Unterschiedlichste Organisationen und Verbände erkennen die Verantwortung für die Umwelt und sehen die Notwendigkeit, den CO₂-Ausstoß des Schiffsverkehrs zu reduzieren – unter ihnen die Reedereien selbst sowie Regierungen und Forschungseinrichtungen. Sie wollen in den kommenden Jahren einen kohlenstoffneutralen Seetransport etablieren und fördern.
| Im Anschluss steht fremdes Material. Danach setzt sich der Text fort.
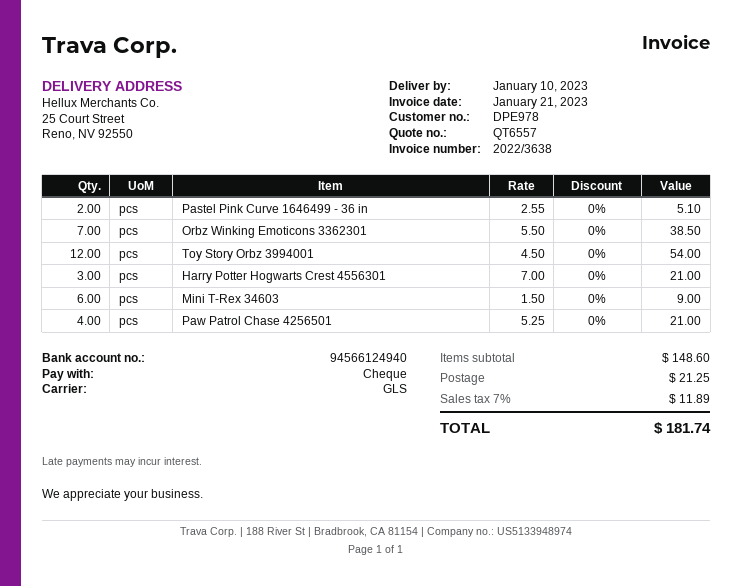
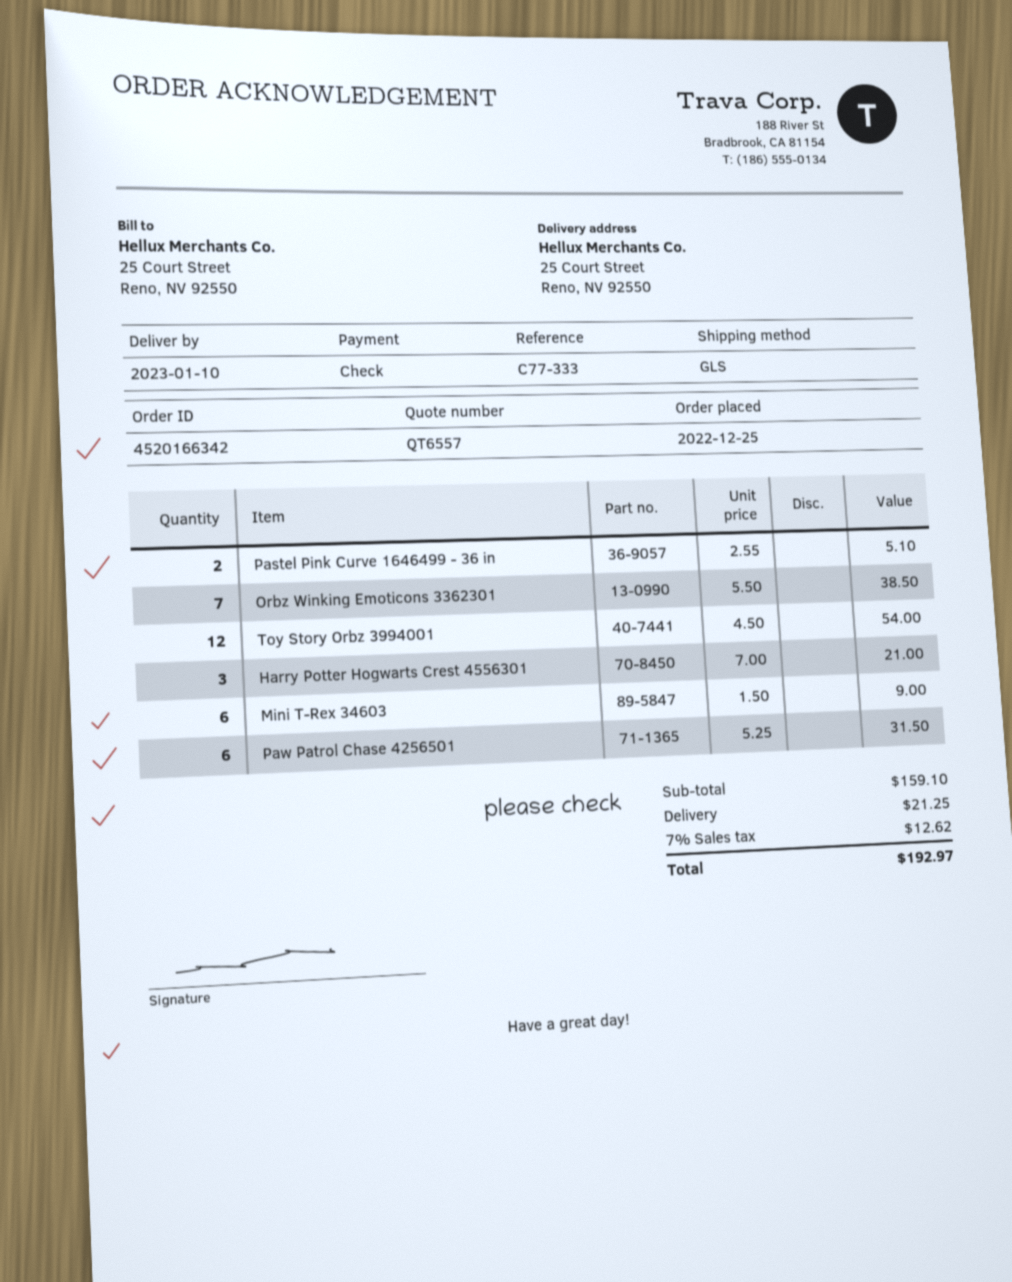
Paw Patrol Chase 4256501: 4 x 5.25 = 21.00 -> 6 x 5.25 = 31.50
subtotal: 148.60 -> 159.10
tax: 7% = 11.89 -> 7% = 12.62
total: 181.74 -> 192.97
Erste Maßnahmen sind getroffen

In zahlreichen Häfen gelten immer strengere Abgasvorschriften, um die Anwohner zu schützen. Viele moderne Schiffe verfügen daher über Doppel-Treibstoff-Motoren, so genannte Dual-Fuel-Motoren. Sie können sauberes Erdgas in Küstennähe verwenden und auf hoher See den umstrittenen Bunkertreibstoff, eine Mischung aus Dieselöl und Schweröl, der bei der Raffinierung von Erdöl als Abfallprodukt anfällt.

Es tut sich also bereits etwas. Die AIDAnova beispielsweise nicht nur das größte Kreuzfahrtschiff, das jemals in Deutschland gebaut wurde, es ist auch das erste Kreuzfahrtschiff, das ausschließlich flüssiges Erdgas (LNG) tankt, was den Ausstoß von Feinstaub und Schwefeloxiden drastisch senkt. Auch die Stickoxid- und CO₂-Emissionen werden erheblich reduziert. Erste praktische Tests von Brennstoffzellen an Bord der AIDAnova sind für 2021 geplant. Damit wäre eine CO₂-neutrale Schifffahrt möglich.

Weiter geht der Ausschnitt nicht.